(What is needed): Restate word for word the entries below, starting with the line with "Howitzer Men's No" and continuing through the line with "total: 82.06 -> 67.82". Include both of those lines and no others.

(Data to examine):
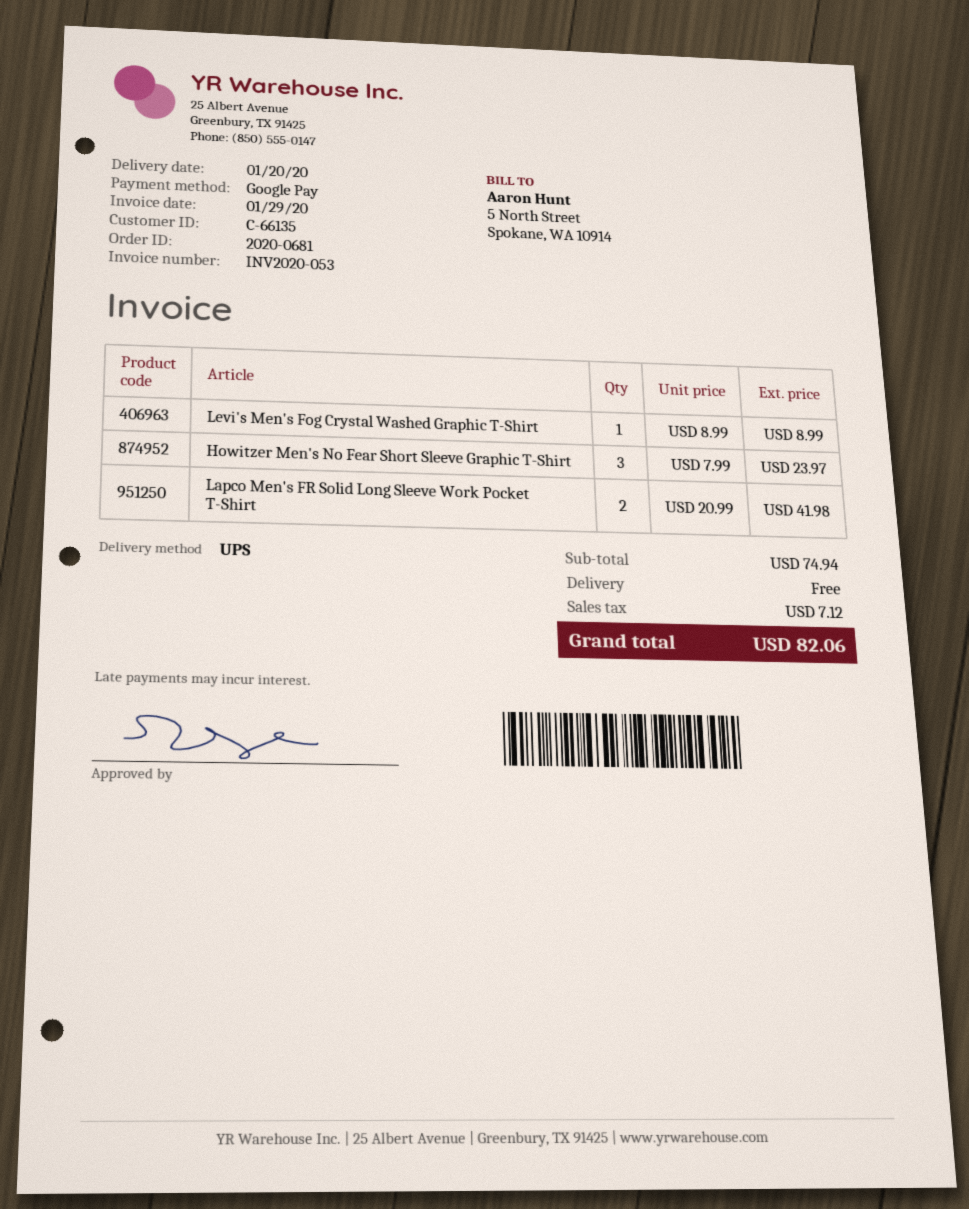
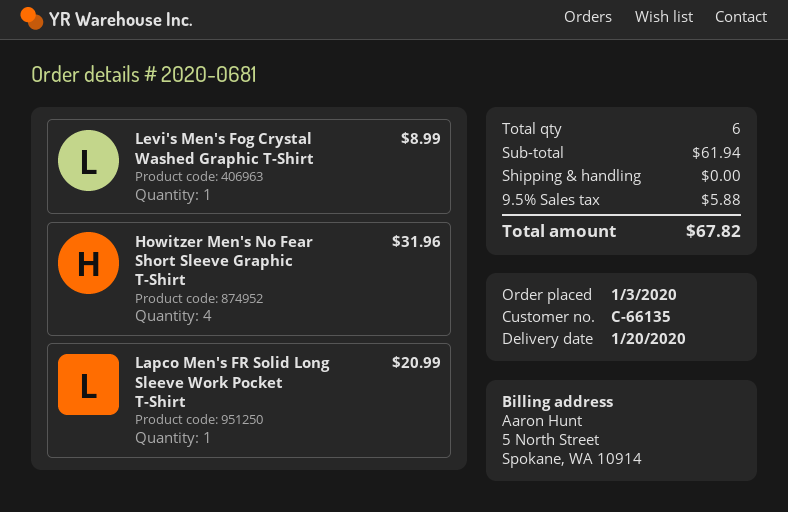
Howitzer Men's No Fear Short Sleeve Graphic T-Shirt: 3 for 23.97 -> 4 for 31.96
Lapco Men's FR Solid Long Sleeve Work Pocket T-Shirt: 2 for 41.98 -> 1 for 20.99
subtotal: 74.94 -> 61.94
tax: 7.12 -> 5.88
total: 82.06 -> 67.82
* * *
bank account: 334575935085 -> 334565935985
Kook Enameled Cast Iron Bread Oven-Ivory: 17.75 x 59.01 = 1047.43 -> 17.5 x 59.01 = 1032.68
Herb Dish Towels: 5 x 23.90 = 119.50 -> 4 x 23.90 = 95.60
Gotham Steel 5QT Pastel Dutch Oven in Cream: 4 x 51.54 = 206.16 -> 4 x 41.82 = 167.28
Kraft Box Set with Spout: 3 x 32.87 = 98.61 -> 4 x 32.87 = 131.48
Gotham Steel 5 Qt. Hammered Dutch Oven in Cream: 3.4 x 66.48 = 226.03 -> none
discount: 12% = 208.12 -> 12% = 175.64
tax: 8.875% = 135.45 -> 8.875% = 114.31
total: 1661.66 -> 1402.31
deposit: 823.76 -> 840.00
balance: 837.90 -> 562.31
* * *
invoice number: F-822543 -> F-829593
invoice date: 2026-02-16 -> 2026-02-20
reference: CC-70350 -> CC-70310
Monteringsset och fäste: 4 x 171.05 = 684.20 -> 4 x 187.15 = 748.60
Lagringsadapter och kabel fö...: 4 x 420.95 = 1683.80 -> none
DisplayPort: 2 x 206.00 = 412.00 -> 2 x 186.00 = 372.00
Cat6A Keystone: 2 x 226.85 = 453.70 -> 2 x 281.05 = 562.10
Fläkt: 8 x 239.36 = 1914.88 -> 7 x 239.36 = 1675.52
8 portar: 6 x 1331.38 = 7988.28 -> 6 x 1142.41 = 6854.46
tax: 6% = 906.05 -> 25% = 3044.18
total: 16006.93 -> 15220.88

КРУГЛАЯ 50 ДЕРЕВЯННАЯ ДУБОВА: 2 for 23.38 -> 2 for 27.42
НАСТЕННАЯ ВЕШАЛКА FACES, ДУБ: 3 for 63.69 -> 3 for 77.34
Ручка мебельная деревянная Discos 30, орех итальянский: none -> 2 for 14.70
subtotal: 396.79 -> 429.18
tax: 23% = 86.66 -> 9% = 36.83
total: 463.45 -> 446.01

(Written answer):
Howitzer Men's No Fear Short Sleeve Graphic T-Shirt: 3 for 23.97 -> 4 for 31.96
Lapco Men's FR Solid Long Sleeve Work Pocket T-Shirt: 2 for 41.98 -> 1 for 20.99
subtotal: 74.94 -> 61.94
tax: 7.12 -> 5.88
total: 82.06 -> 67.82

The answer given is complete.